The background to how this Freedom of Information Act (FOIA) request played out is the most interesting part of this.
It started with seeing reference to the document in a bibliography about Air Force Plant 67, or the Georgia Nuclear Aircraft Laboratory.
The Georgia Nuclear Aircraft Laboratory, also known as AFP No. 67, for Air Force Plant 67 was a United States Air Force test facility located in the Dawson Forest in Dawsonville, Georgia. It was the site of Lockheed’s lab for investigating the feasibility of nuclear aircraft. The site was used for irradiating military equipment, as well as the forest to determine the effect of nuclear war, and its effects on wildlife. The area was closed in 1971 and acquired by the city of Atlanta for a second airport, but its topography was determined to be ill-suited for an airport. Documents explaining what went on at the site remain highly classified, and the entrance to the underground portion of the facility has been buried. The only objects left above ground were the concrete foundations on which the buildings and reactors were placed. (Source: Wikipedia)
I was informed that the document was controlled by NASA, and I should contact them to obtain it. So, in September of 2016, I did just that… never knowing how it would all play out.
I believe this may hold the record for how many times a SINGLE FOIA request was passed back and forth between agencies. In fact, in 9 months, this was the journey:
The oddest thing is that I was told by NASA they didn’t have the document – but when it was all over — the DOE told me it was NASA who gave it to them for review. Confused? Yeah, so was I! I had to get The Office of Government Information Services (OGIS) at the National Archives & Records Administration (NARA) to help me with the request. Although I didn’t hear back from them directly, I assume they played a role in finally getting them to stop playing “hot potato.”
Now, on to the document.
According to the record:
In nuclear missile components, the combination of cryogenic temperatures resulting from the use of liquid hydrogen as the propellant fluid and nuclear radiation is expected to produce effects on the engineering properties of mnterials that are new both to materials engineers and to missile design engineers. Before reliable
systems can be designed, these effects on the properties of materials must be known.
To meet this requirement, Lockheed Nuclear Products outlines in this proposal to NASA a program for a study of the combined effects of nuclear radiation and cryogenic temperatures on the engineering properties of pertinent materials that may be used in the construction of nuclear missiles.
This proposal includes an analysis of the state-of-the-art relative to the effects of cryogenic temperatures, nuclear radiation, and low-temperature annealing on the engineering properties of materials. The rationale for choosing the temperatures, integrated radiation doses, radiation under stressed and unstressed conditions, materials, and specific tests to be used in the test program is presented.

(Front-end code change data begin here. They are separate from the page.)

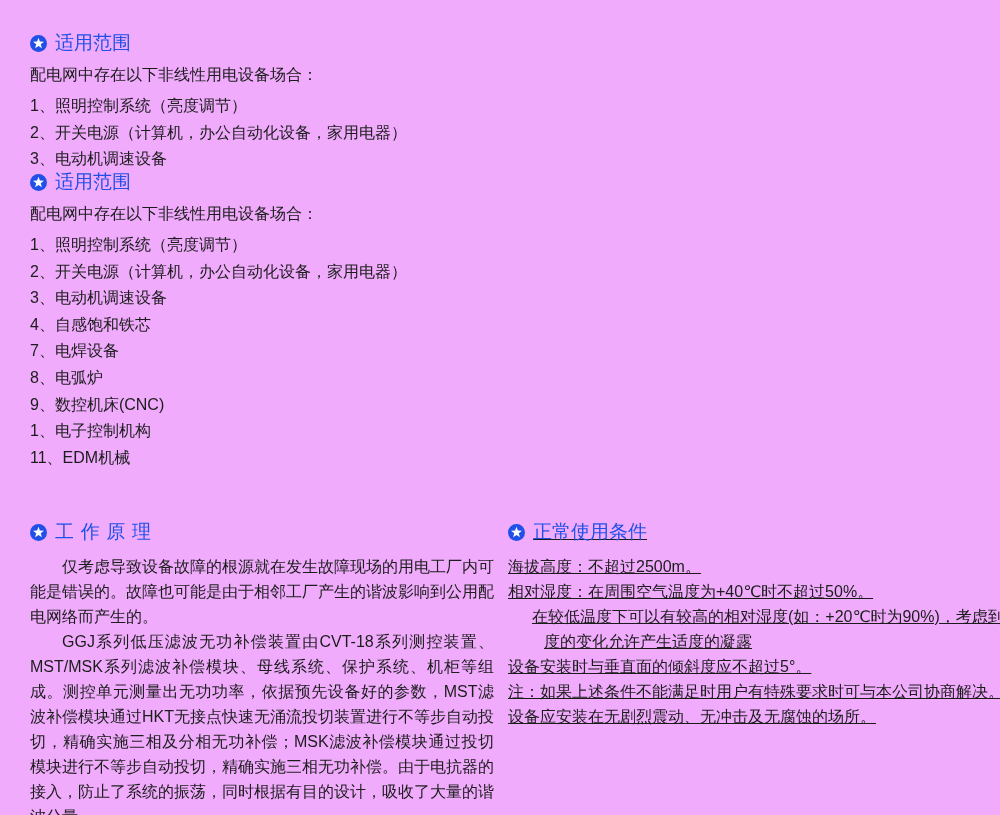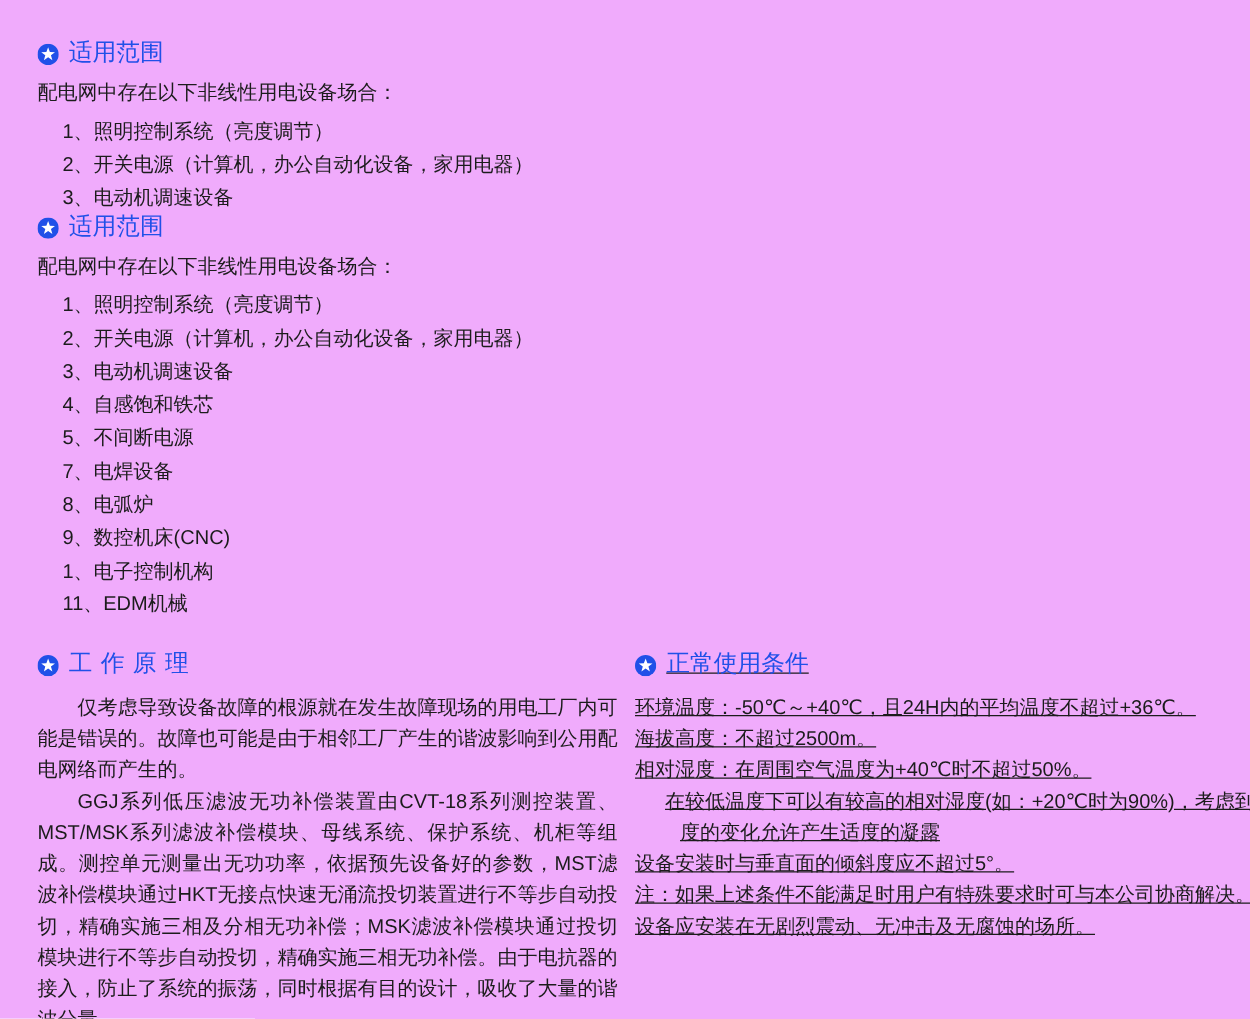"1、照明控制系统（亮度调节）" .list-item { margin-left: 20px -> none }
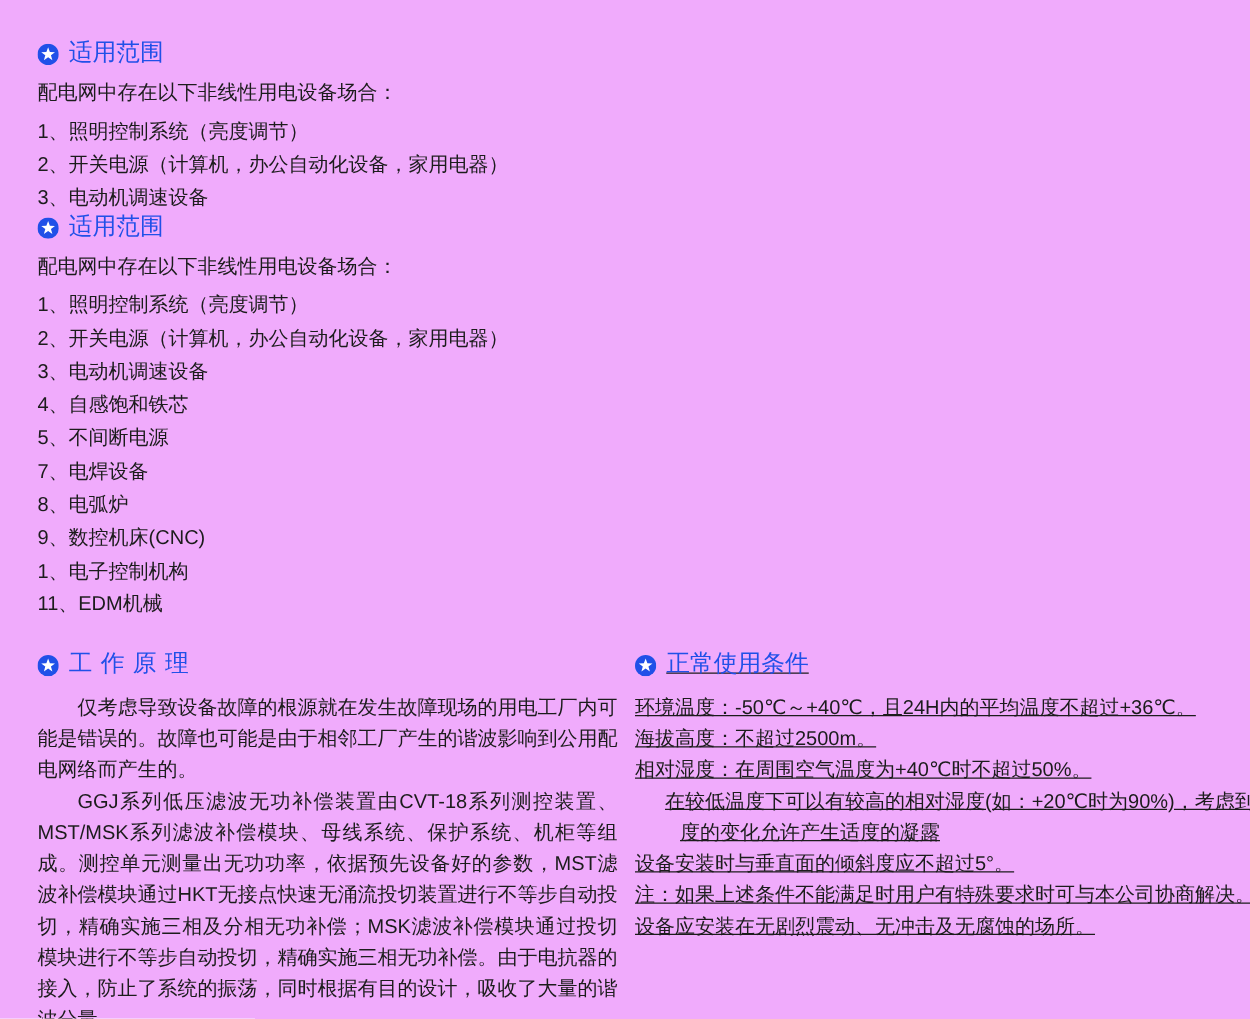"5、不间断电源" div.list-item { html: <div>5、不间断电源</div> -> none }
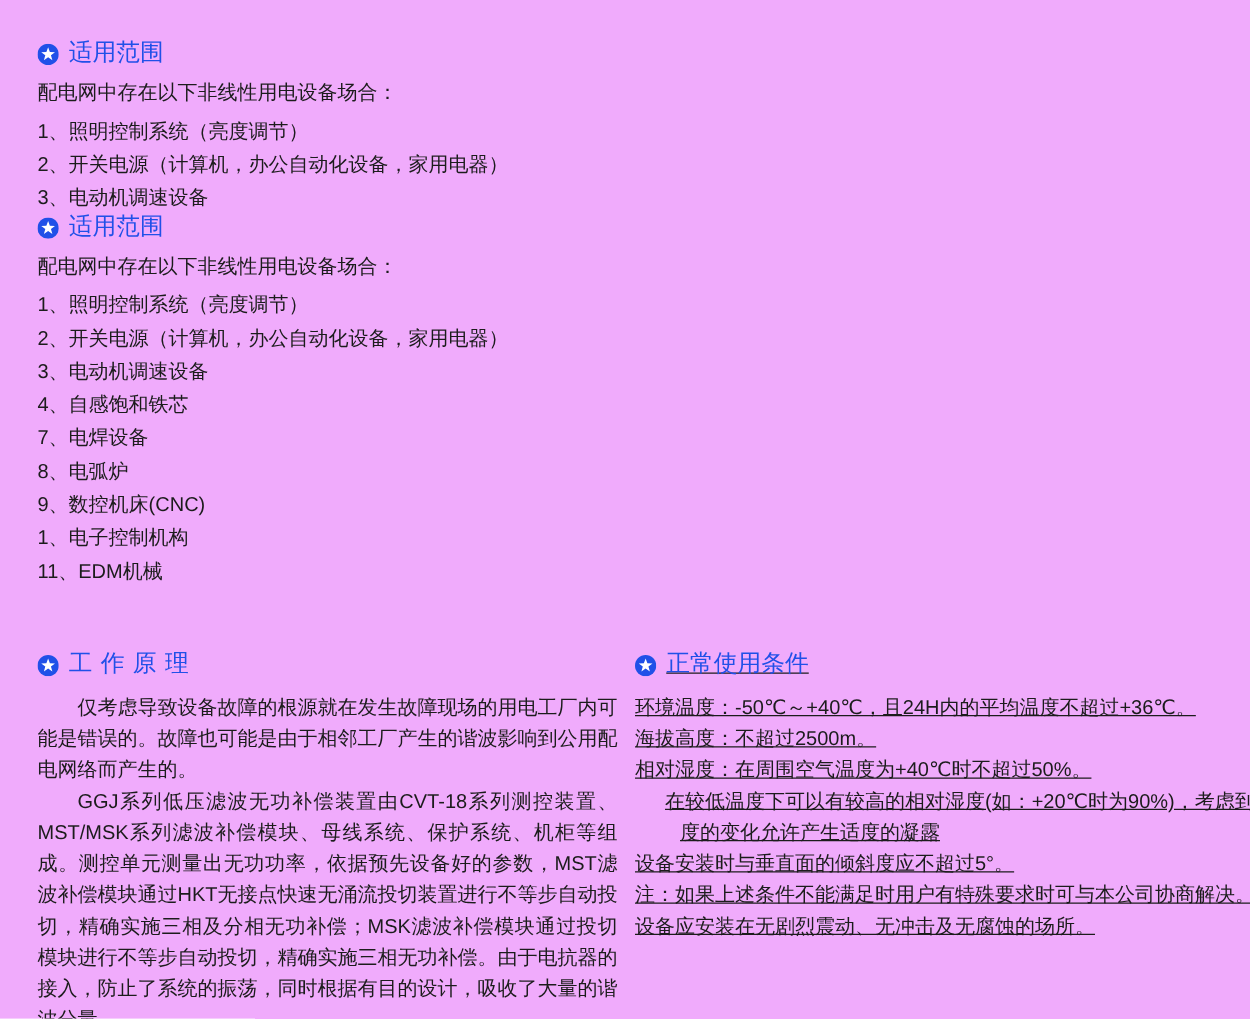"环境温度：-50℃～+40℃，且24H内的平均温度不超过+36℃。" div.cond-line { html: <div>环境温度：-50℃～+40℃，且24H内的平均温度不超过+36℃。</div> -> none }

These specific tests will include evaluation of engineering design characteristics and the determination of fundamental. properties of the materials of interest; these will be compared to give extrapolation of limited data. Conceptual designs and the basis for the selection are given for the cryostats, special test equipment
and instrumentation, and the refrigeration equipment. Presented also is a preliminary study of a method for reducing gamma heating and radioactivation in the reactor cryostat and virtually eliminating any perturbation of the reactor during Insertion or removal of cryostate from the reactor beam hole. Also included is a preliminary analysis of the factors that could possibly affect the safety of reactor operation. And a test program based on the concepts and equipment
discussed is presented. It includes materials to be tested, types and number of tests to be made, the number of specimens to be tested for each determination and the statistical basis for establishing this number, and the methods for preparation and selection of Individual test specimens. The capabilities of Lockheed Nuclear Products as the prime contractor and Arthur D. Little, Incorporated, as the major subcontractor include pertinent experience of the two companies,
resumes of the personnel available for the project, the project organization, and facilities available to the project. Furthermore, a schedule for the entire program is presented.